The year is 1940. When a Munchkin is murdered, Los Angeles-based private eye Toby Peters is called before the real-life Wizard of Oz himself, legendary MGM head Louis B. Mayer in Stuart M. Kaminsky’s Murder on the Yellow Brick Road.
With help from none other than Judy Garland, Clark (You Made Me Love You!) Gable, and Raymond Chandler, Peters follows -- as the book description reads -- “a treacherous trail of clues … one as winding as the Yellow Brick Road, and deadlier than a field of poppies” to find a murderer even wickeder than the Wicked Witch of the West.
Have you ever heard those bizarre stories about a Munchkin suicide taking place during the filming of the Wizard of Oz?
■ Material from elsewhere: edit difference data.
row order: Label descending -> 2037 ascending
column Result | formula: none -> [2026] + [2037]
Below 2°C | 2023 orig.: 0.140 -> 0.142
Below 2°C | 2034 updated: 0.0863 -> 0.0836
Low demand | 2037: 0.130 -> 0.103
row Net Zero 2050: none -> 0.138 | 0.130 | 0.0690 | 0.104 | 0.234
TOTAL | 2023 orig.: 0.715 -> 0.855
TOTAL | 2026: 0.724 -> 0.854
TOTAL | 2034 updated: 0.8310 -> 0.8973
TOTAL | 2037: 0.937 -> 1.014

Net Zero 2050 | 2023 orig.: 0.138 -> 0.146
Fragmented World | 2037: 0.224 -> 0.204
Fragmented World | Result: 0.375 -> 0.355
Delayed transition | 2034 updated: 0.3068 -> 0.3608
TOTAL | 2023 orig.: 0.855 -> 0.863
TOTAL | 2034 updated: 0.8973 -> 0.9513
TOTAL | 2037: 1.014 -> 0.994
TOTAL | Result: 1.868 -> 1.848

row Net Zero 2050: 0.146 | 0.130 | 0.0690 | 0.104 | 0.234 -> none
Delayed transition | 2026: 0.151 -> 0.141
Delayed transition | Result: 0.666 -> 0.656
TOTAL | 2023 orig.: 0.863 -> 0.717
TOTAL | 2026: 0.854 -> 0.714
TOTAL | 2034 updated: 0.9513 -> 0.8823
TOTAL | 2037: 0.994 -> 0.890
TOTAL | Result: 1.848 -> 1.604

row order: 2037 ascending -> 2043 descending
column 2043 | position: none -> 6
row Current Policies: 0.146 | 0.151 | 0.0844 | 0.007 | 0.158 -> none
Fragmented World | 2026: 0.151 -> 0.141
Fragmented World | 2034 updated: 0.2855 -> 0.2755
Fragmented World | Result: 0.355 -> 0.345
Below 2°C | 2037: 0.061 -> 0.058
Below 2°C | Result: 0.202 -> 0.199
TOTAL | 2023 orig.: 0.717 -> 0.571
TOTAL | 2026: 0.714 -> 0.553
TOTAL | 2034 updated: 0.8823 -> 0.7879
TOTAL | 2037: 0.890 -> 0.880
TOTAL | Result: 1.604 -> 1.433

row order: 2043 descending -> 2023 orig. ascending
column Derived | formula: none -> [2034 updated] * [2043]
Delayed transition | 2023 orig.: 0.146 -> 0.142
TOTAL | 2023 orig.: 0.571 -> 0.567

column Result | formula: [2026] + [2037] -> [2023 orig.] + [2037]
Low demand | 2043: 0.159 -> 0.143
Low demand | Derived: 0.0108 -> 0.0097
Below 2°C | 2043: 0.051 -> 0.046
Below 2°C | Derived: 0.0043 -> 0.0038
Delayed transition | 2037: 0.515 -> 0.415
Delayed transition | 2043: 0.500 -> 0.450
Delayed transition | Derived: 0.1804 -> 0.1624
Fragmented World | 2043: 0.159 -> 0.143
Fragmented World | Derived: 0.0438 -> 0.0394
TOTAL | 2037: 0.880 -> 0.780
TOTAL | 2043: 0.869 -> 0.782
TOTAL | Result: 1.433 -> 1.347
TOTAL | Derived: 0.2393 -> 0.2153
Margaret Hamilton was badly burned when her flammable green makeup ignited, and the originally cast Tin Man, Buddy Ebsen, was sickened by his silver makeup, but absolutely no Munchlins were harmed in the making of this film!
At the end of the scene where the Tin Man has rusted shut and Dorothy oils him back to life, as the three main characters move down the road there is an image off in the background that many claimed was a hanged body – that of a munchkin who killed himself over a love affair gone bad.
Better quality prints and digitized copies of the film reveal that it simply one of the larger birds that the Los Angeles Zoo loaned MGM to give the indoor set used in this sequence a more "outdoorsy" feel.
So much for that mystery.
One of Barbara D’Amato’s freelance Chicago reporter Cat Marsala mysteries, Hard Road, also has an Oz theme.
Cat tracks down the unknown assailant who disrupted an annual Oz Festival by killing its security chief and attempting to murder the reporter herself.
In the telling of her story, D’Amato pays tribute to the extraordinary imagination of L. Frank Baum.
Hard Road includes an appreciation of Baum by D'Amato's son, Brian, and a 20-question quiz at the end – which you will surely ace after participating in this year’s Westport Reads Oz celebration.